▶ _Exercise description_
Please give every record below again exactly, and keep the pictures out.

━━━━━ Data excerpts ━━━━━

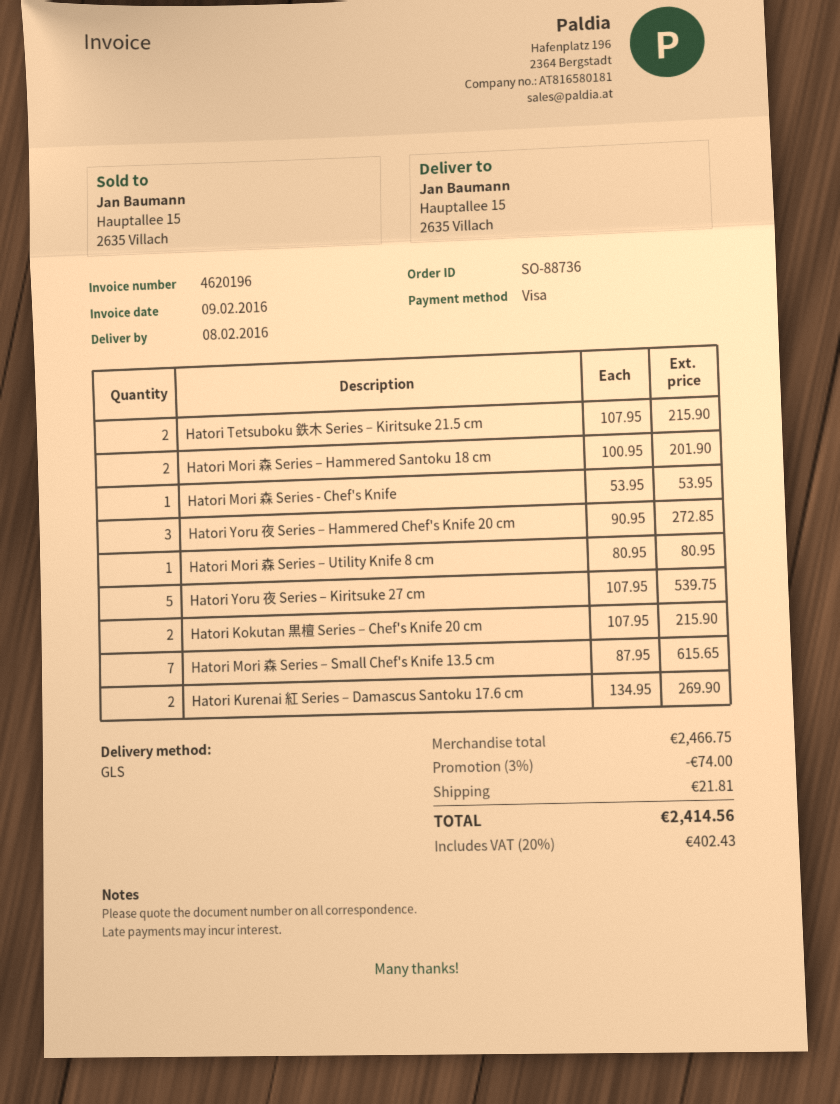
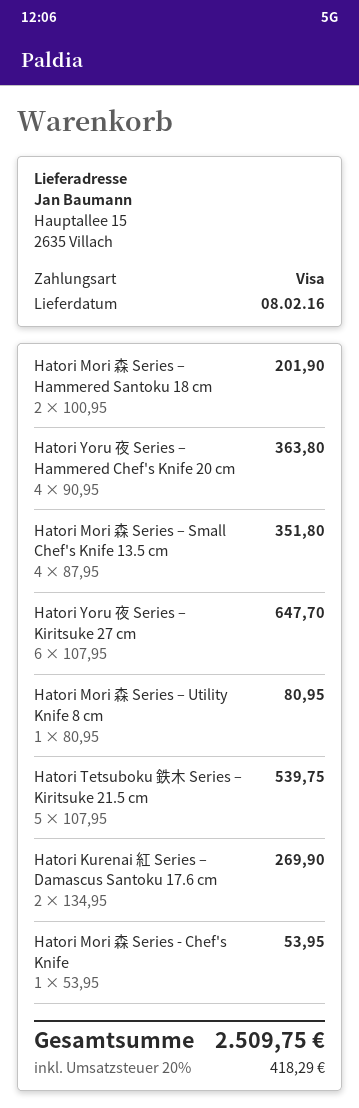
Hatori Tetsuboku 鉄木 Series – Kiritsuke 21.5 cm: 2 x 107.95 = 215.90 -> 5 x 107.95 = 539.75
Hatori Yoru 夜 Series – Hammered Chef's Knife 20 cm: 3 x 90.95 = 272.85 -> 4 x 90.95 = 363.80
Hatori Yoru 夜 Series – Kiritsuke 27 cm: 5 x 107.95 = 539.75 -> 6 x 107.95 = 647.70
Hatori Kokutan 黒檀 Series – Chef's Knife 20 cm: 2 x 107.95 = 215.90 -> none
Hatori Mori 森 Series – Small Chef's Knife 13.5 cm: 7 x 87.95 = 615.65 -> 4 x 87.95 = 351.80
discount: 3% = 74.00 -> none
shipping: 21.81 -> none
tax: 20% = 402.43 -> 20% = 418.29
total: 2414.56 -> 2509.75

━━━━━

▶ _Problem solution_
Hatori Tetsuboku 鉄木 Series – Kiritsuke 21.5 cm: 2 x 107.95 = 215.90 -> 5 x 107.95 = 539.75
Hatori Yoru 夜 Series – Hammered Chef's Knife 20 cm: 3 x 90.95 = 272.85 -> 4 x 90.95 = 363.80
Hatori Yoru 夜 Series – Kiritsuke 27 cm: 5 x 107.95 = 539.75 -> 6 x 107.95 = 647.70
Hatori Kokutan 黒檀 Series – Chef's Knife 20 cm: 2 x 107.95 = 215.90 -> none
Hatori Mori 森 Series – Small Chef's Knife 13.5 cm: 7 x 87.95 = 615.65 -> 4 x 87.95 = 351.80
discount: 3% = 74.00 -> none
shipping: 21.81 -> none
tax: 20% = 402.43 -> 20% = 418.29
total: 2414.56 -> 2509.75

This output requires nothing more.